A propos des restructurations, il s'agit avant tout de faire de la densification. La fermeture de la base aérienne de Dijon, très emblématique pour l'armée de l'air, a été douloureuse, mais elle était pertinente car sa piste était trop enclavée. Le commandement des forces de soutien de l'armée de l'air et le commandement des forces organiques de l'armée de l'air seront fusionnés et transférés à Bordeaux, où sont déjà implantés la SIMMAD et de nombreux industriels de l'aéronautique. Désormais l'armée de l'air n'aura plus qu'un seul commandement organique (CFA, commandement des forces aériennes), un commandement des forces aériennes stratégiques (CFAS) et un commandement opérationnel (CDAOA, commandement de la défense aérienne et des opérations aériennes). Par ailleurs, les deux autres unités que sont le CPA20, qui est un commando parachutiste de l'armée de l'air, et l'école de formation des fusiliers commando de l'air, seront regroupées dans un centre unique de formation militaire installé à Orange dans les locaux de la Légion étrangère. Ce regroupement génère des économies notables pour la défense en comparaison aux réaménagements qui auraient été nécessaires pour rénover les locaux respectifs de ces deux unités. La dissolution de la base aérienne de Balard s'inscrit dans le projet d'installation de l'état-major des armées sur ce site.
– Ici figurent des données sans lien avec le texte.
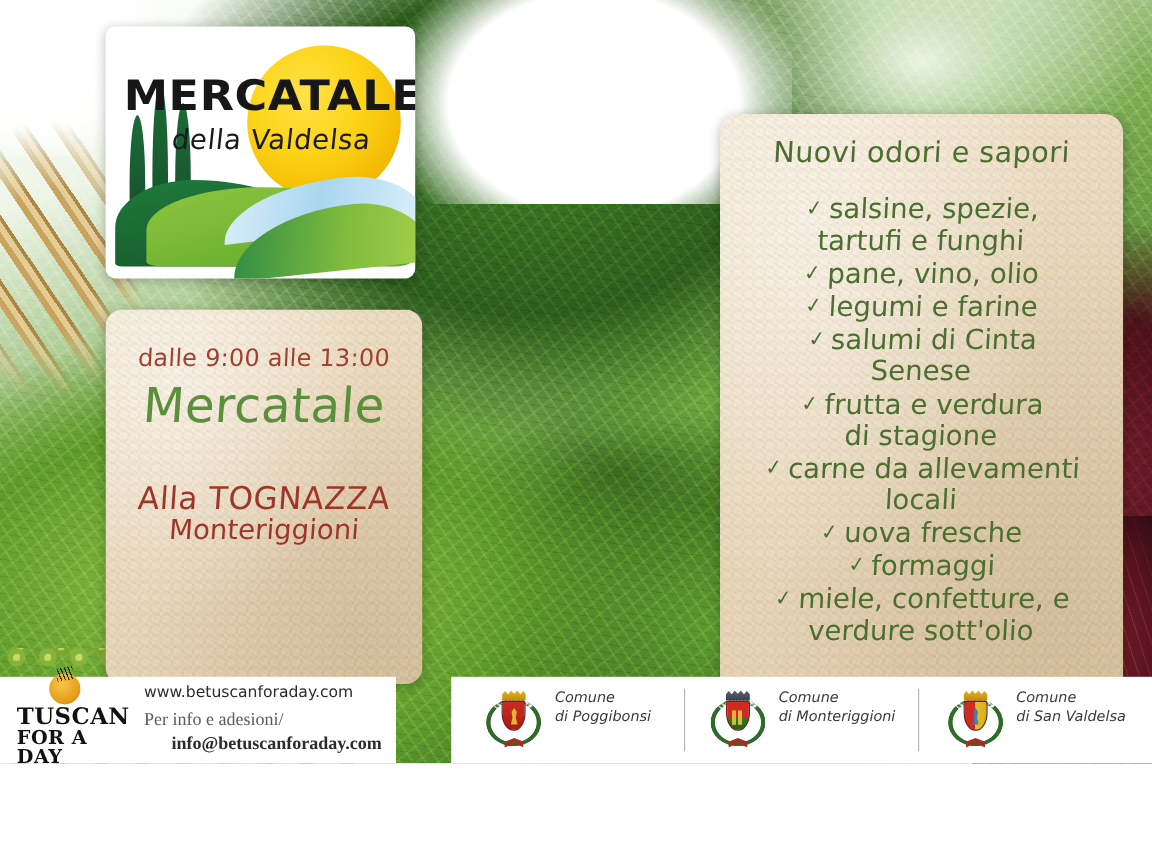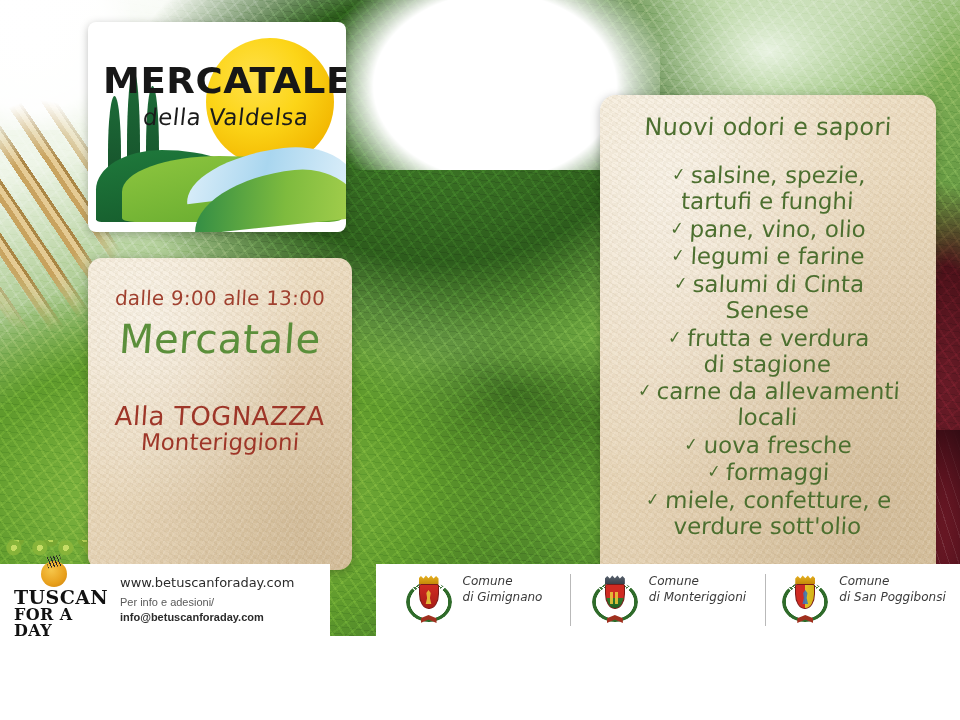"Per info e adesioni/" .fc-line { font-family: Liberation Sans, sans-serif -> Liberation Serif, serif; font-size: 11px -> 15px }
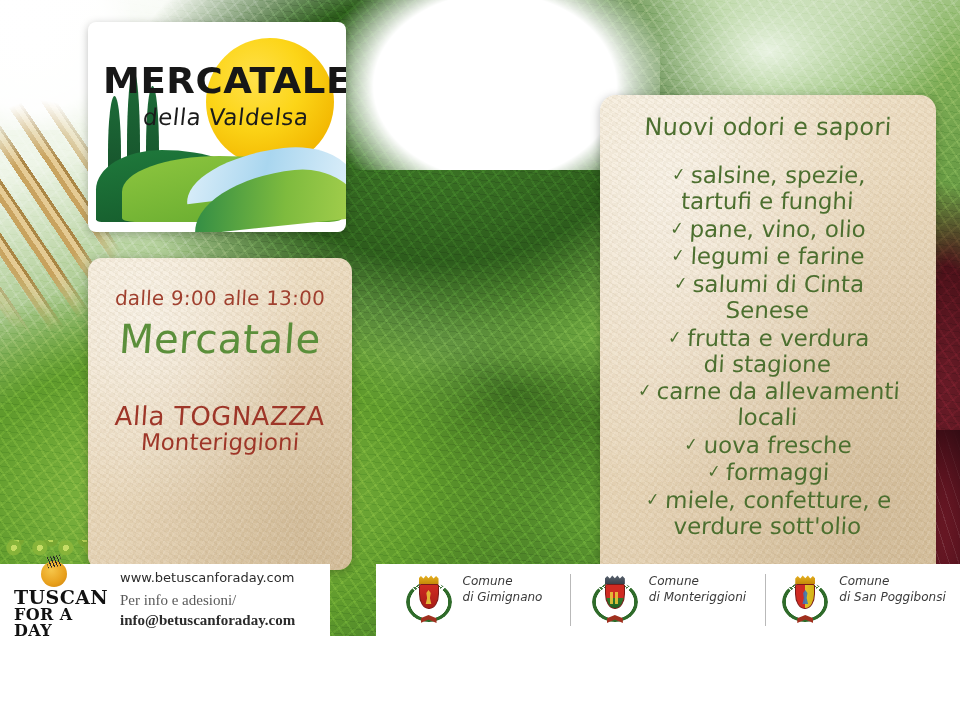"di Gimignano" div { text: Gimignano -> Poggibonsi }
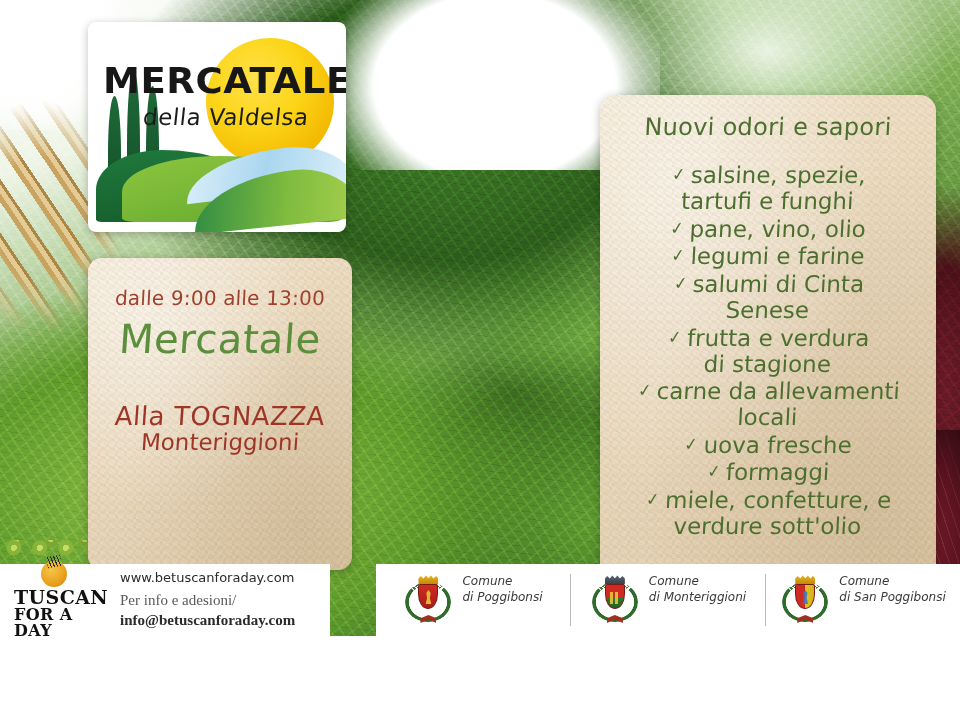"di San Poggibonsi" div { text: Poggibonsi -> Valdelsa }
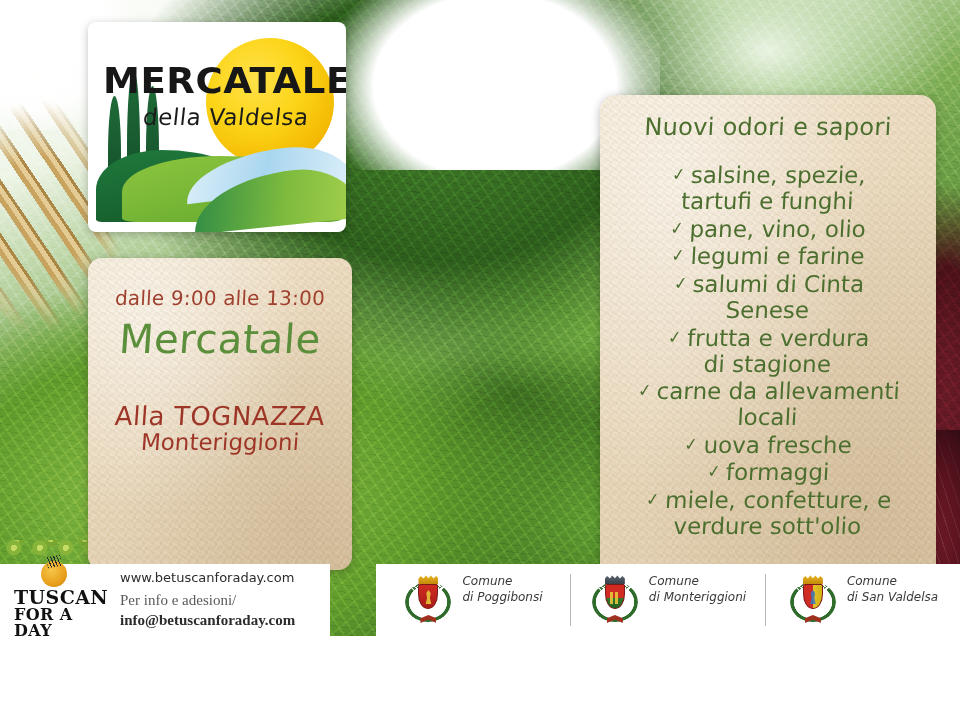"info@betuscanforaday.com" .fc-mail { margin-left: none -> 23px }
Le transfert des escadrons d'avions de transport Casa de la plateforme aéronautique de Creil vers la base aérienne d'Evreux répond à un souci de regroupement des flottes de transport. Après ces restructurations, il ne restera plus grand-chose à restructurer au sein de l'armée de l'air. On demande beaucoup au personnel qui est las des réformes. Nous souhaitons une stabilisation à compter de 2018.
En ce qui concerne la base d'Istres, l'infrastructure pour les MRTT fait partie du projet. Elle sera réalisée en plusieurs phases, dans la mesure où les MRTT montent en puissance progressivement.